To do | Pictures aside, repeat all the entries below exactly as they appear.

Edit difference data |
============================================================

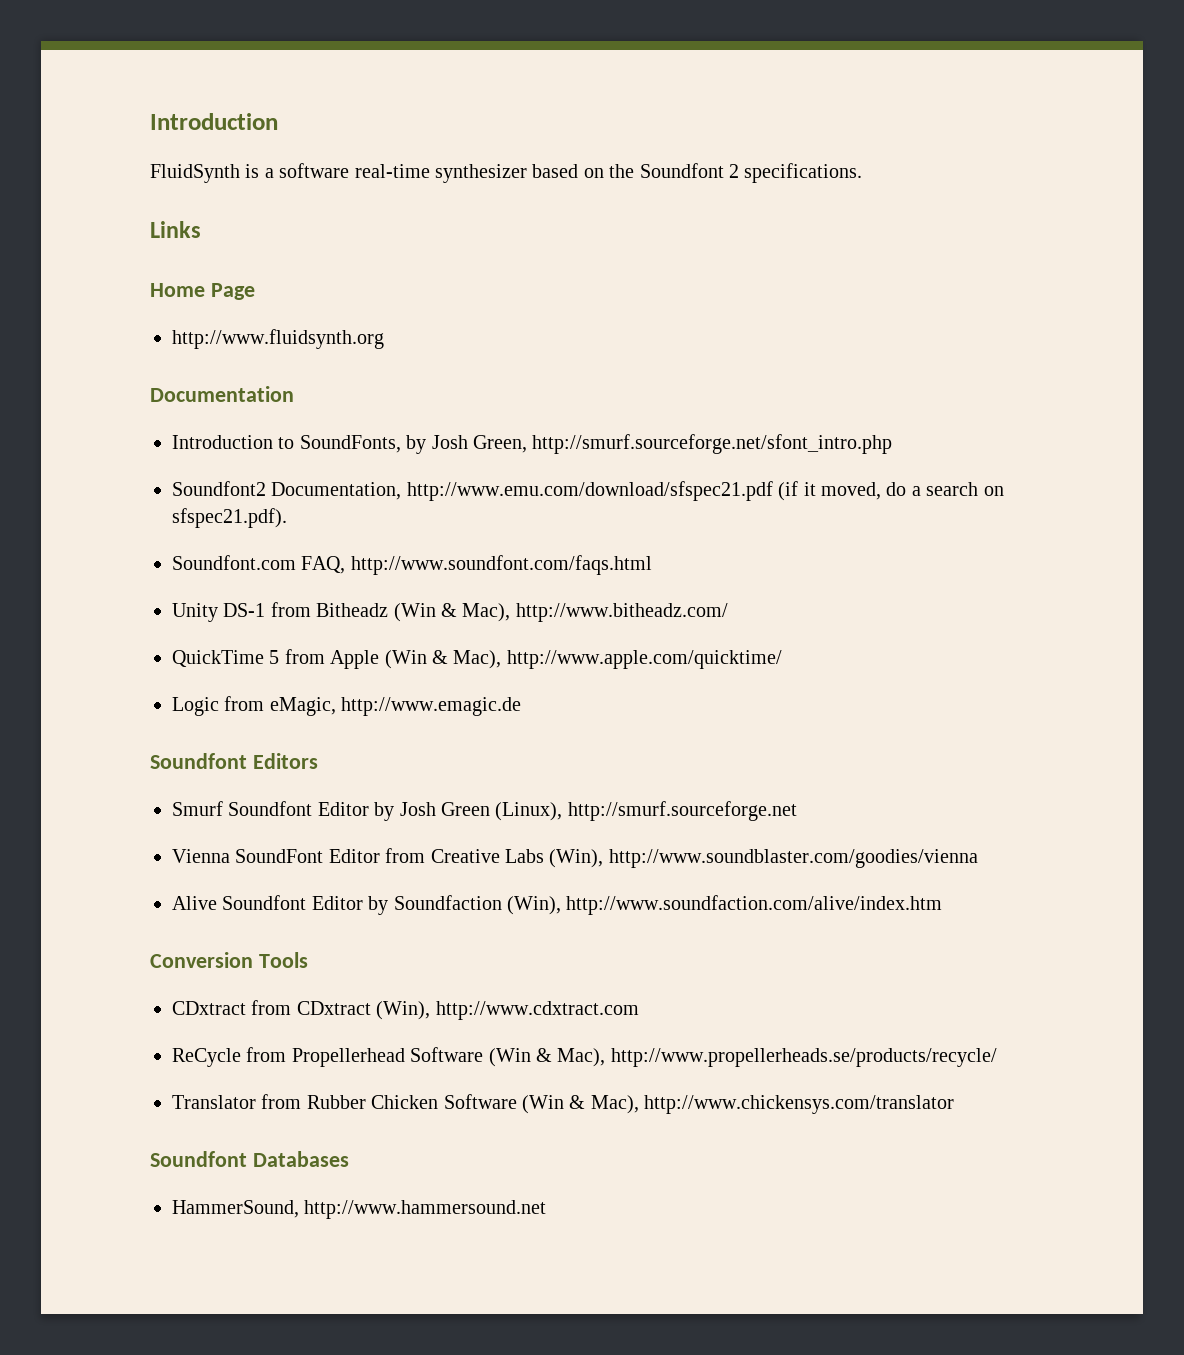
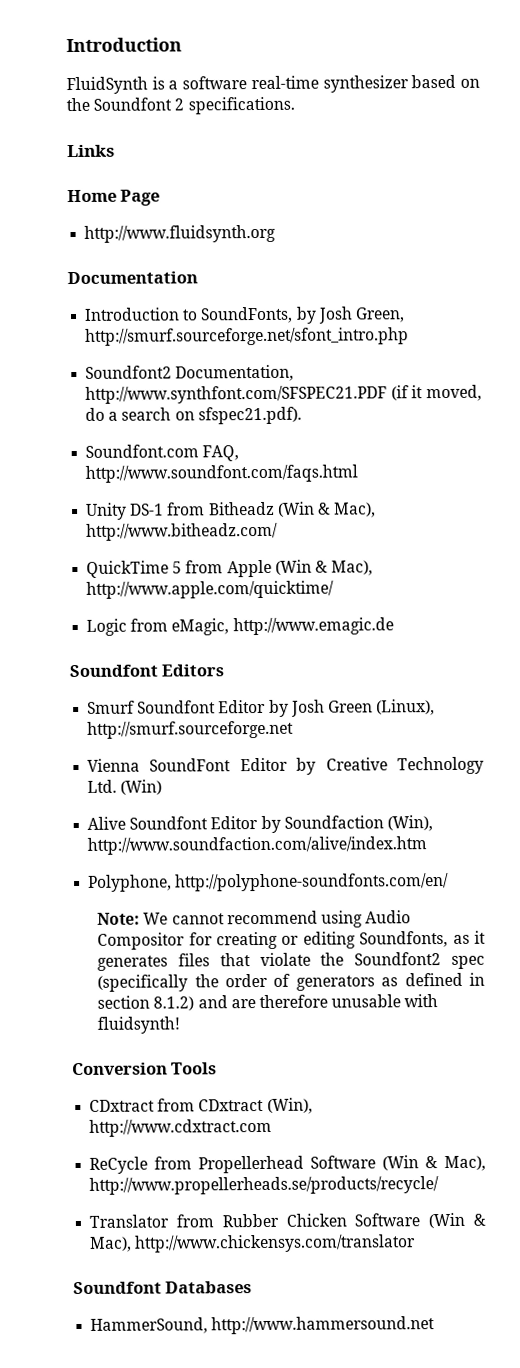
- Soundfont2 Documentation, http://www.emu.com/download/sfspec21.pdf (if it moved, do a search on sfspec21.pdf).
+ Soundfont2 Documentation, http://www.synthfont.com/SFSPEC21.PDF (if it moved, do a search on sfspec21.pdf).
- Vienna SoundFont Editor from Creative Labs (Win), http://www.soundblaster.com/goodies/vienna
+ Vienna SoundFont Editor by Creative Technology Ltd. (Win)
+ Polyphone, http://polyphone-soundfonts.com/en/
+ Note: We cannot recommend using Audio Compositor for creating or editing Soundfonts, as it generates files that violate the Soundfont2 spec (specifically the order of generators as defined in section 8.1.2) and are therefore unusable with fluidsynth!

============================================================

Answer section |
- Soundfont2 Documentation, http://www.emu.com/download/sfspec21.pdf (if it moved, do a search on sfspec21.pdf).
+ Soundfont2 Documentation, http://www.synthfont.com/SFSPEC21.PDF (if it moved, do a search on sfspec21.pdf).
- Vienna SoundFont Editor from Creative Labs (Win), http://www.soundblaster.com/goodies/vienna
+ Vienna SoundFont Editor by Creative Technology Ltd. (Win)
+ Polyphone, http://polyphone-soundfonts.com/en/
+ Note: We cannot recommend using Audio Compositor for creating or editing Soundfonts, as it generates files that violate the Soundfont2 spec (specifically the order of generators as defined in section 8.1.2) and are therefore unusable with fluidsynth!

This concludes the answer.